▸ Required action: With pictures left out, output exactly the lines from the line holding "-> <span>Stephany, Friedrich</span>" through the end of the data, both included.

(Beginning of Dataset extract)

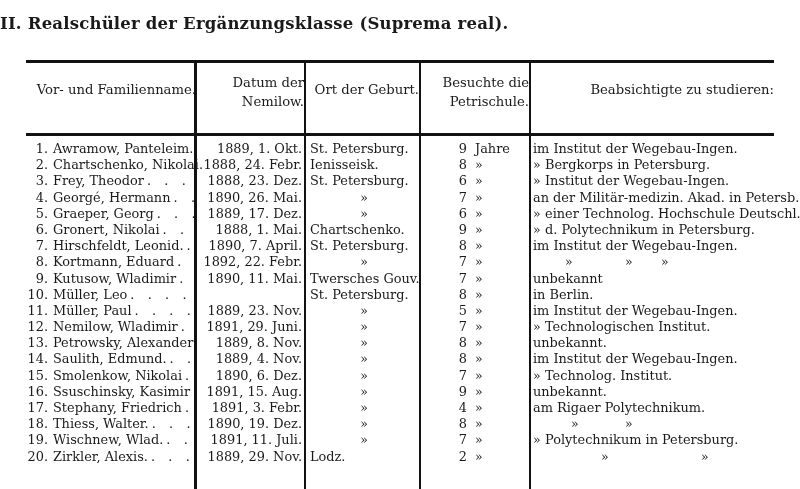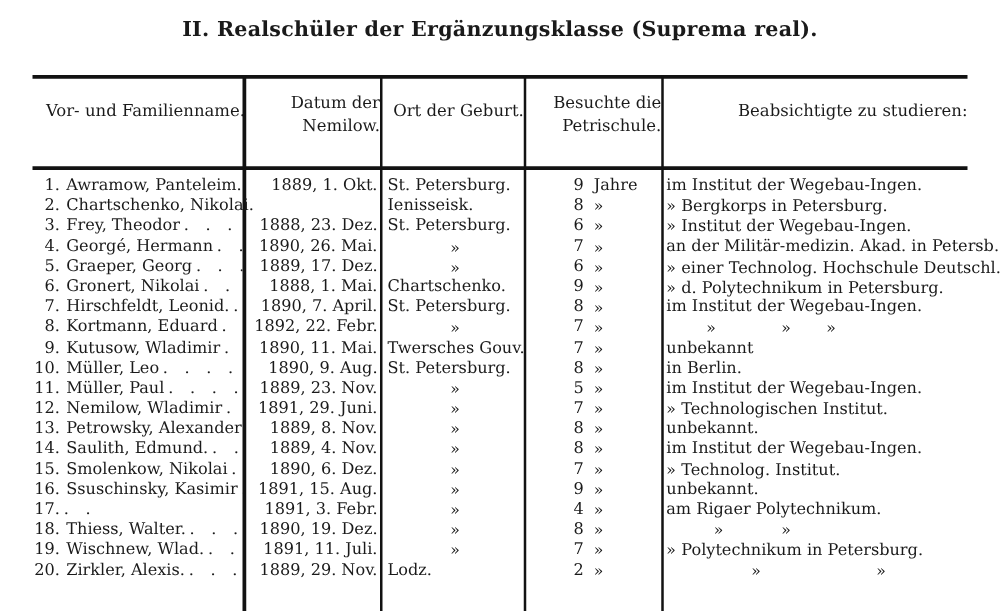"II. Realschüler der Ergänzungsklasse" .title { text-align: center -> none }
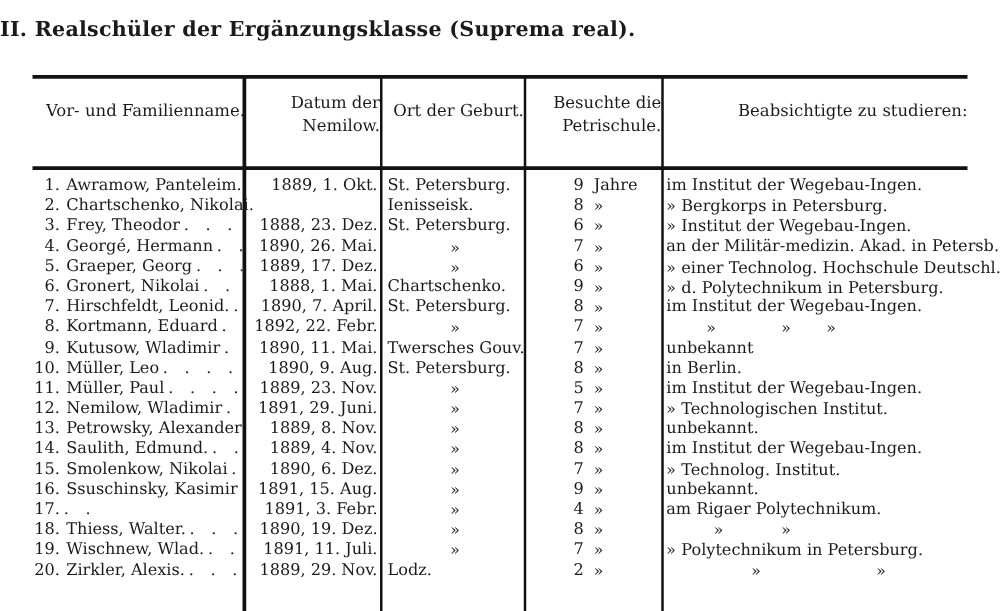"1888, 24. Febr." div.c-date { html: none -> <div>1888, 24. Febr.</div> }
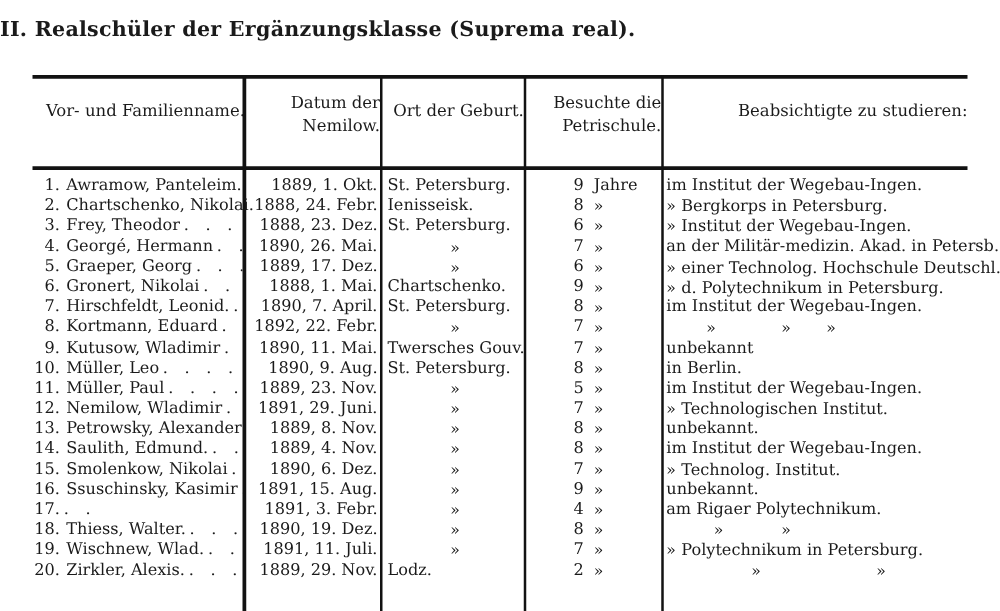"1890, 9. Aug." div.c-date { html: <div>1890, 9. Aug.</div> -> none }
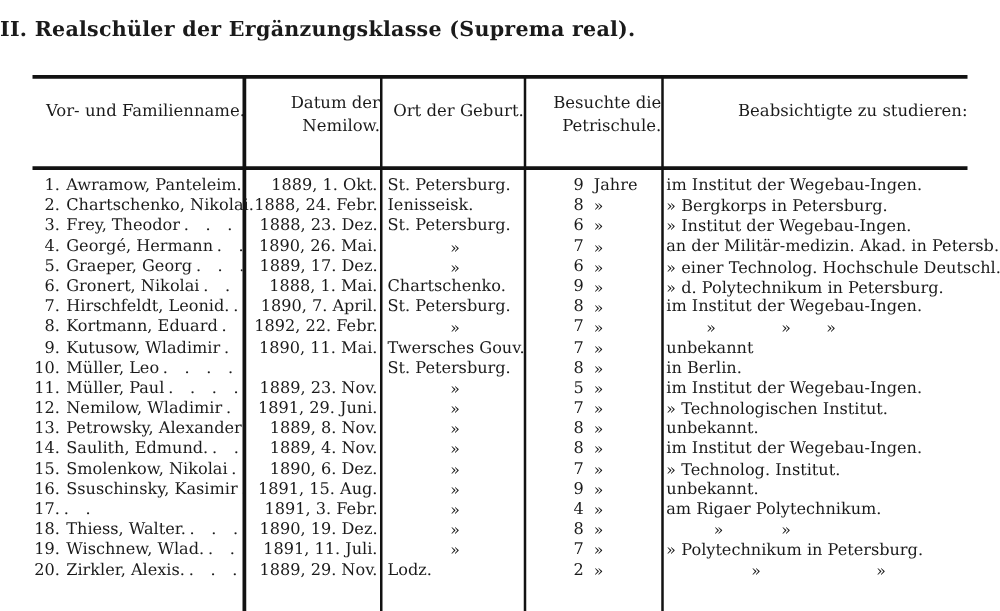"Stephany, Friedrich" span.nm { html: none -> <span>Stephany, Friedrich</span> }
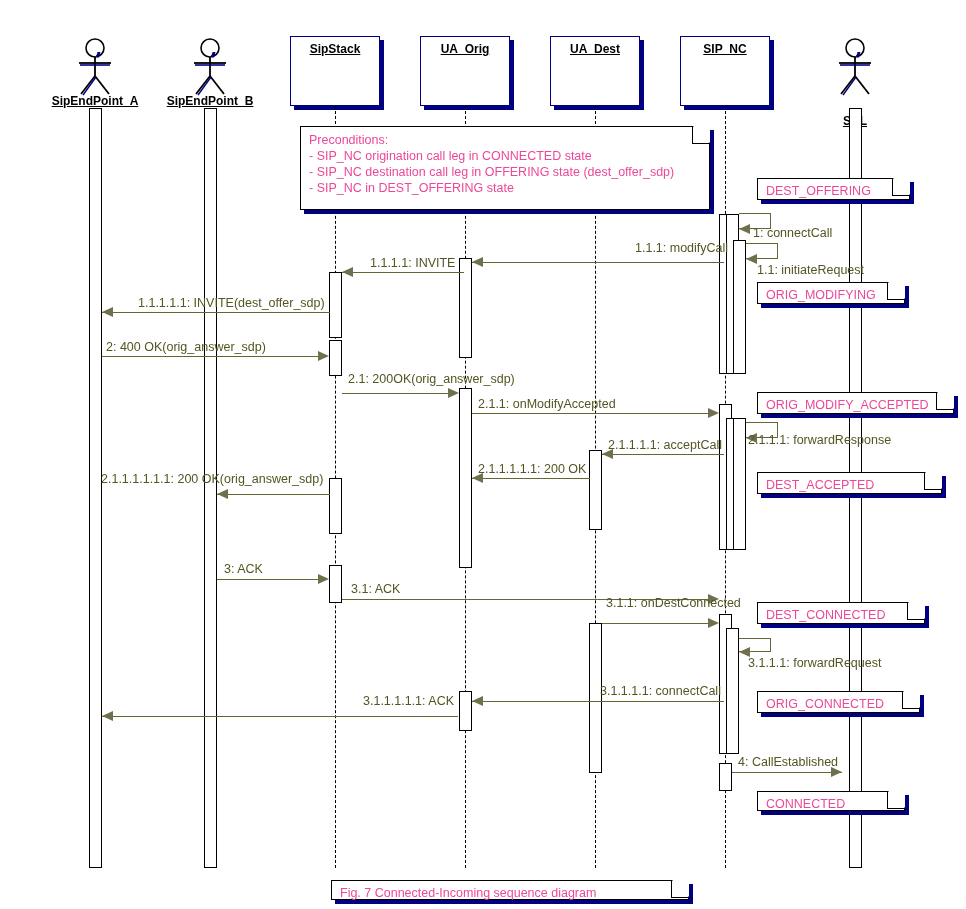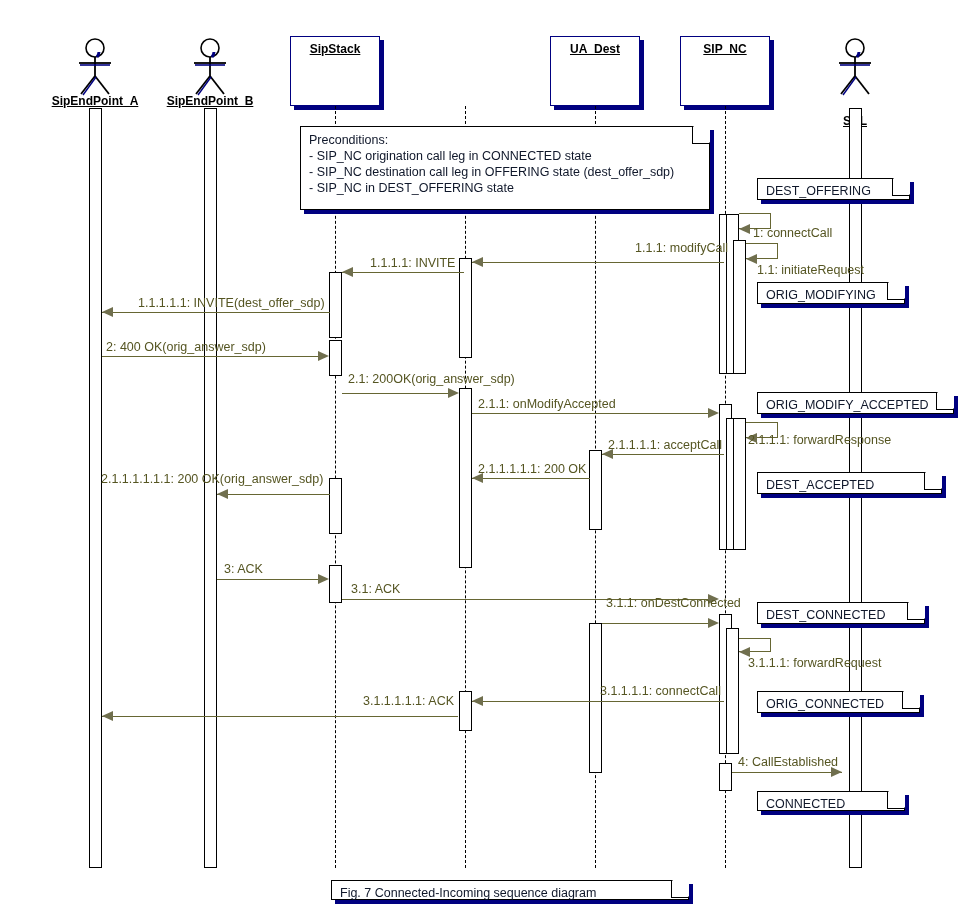"UA_Orig" div.clsbox { html: none -> <div> <div>UA_Orig</div> </div> }
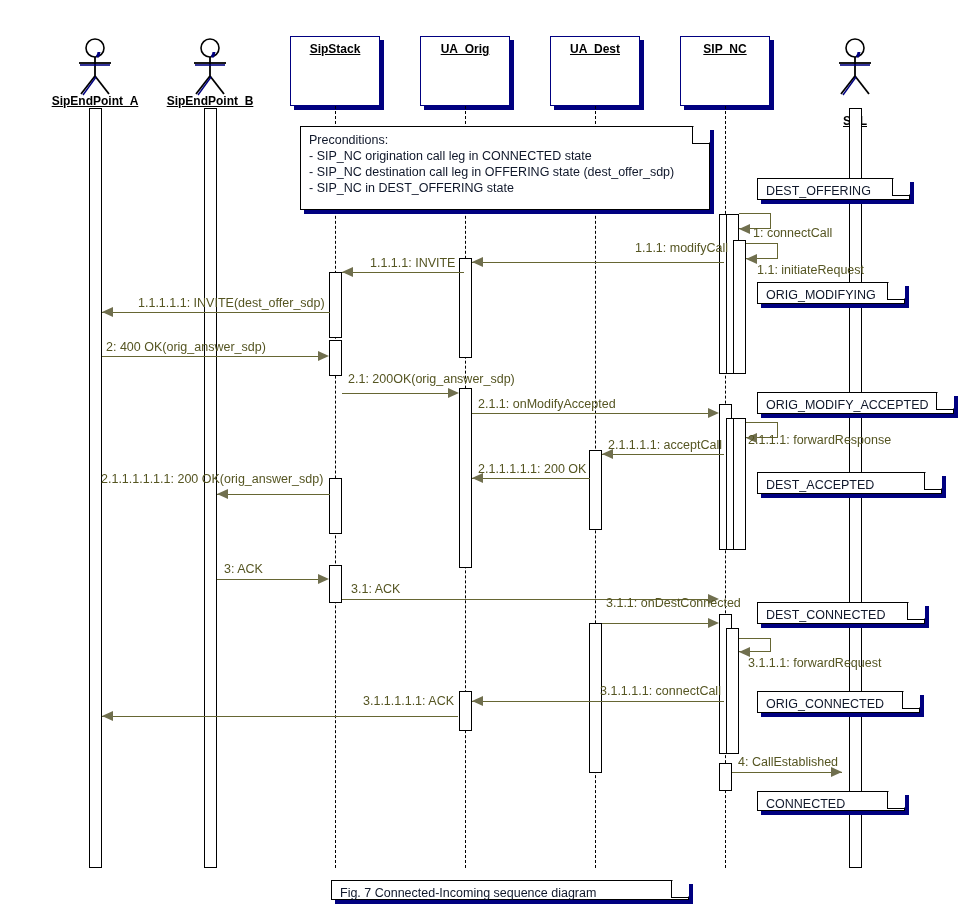"Preconditions:" .note .txt { color: #0f172a -> #ec4899 }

(End of Dataset extract)

▸ Exercise output:
"Stephany, Friedrich" span.nm { html: none -> <span>Stephany, Friedrich</span> }
"UA_Orig" div.clsbox { html: none -> <div> <div>UA_Orig</div> </div> }
"Preconditions:" .note .txt { color: #0f172a -> #ec4899 }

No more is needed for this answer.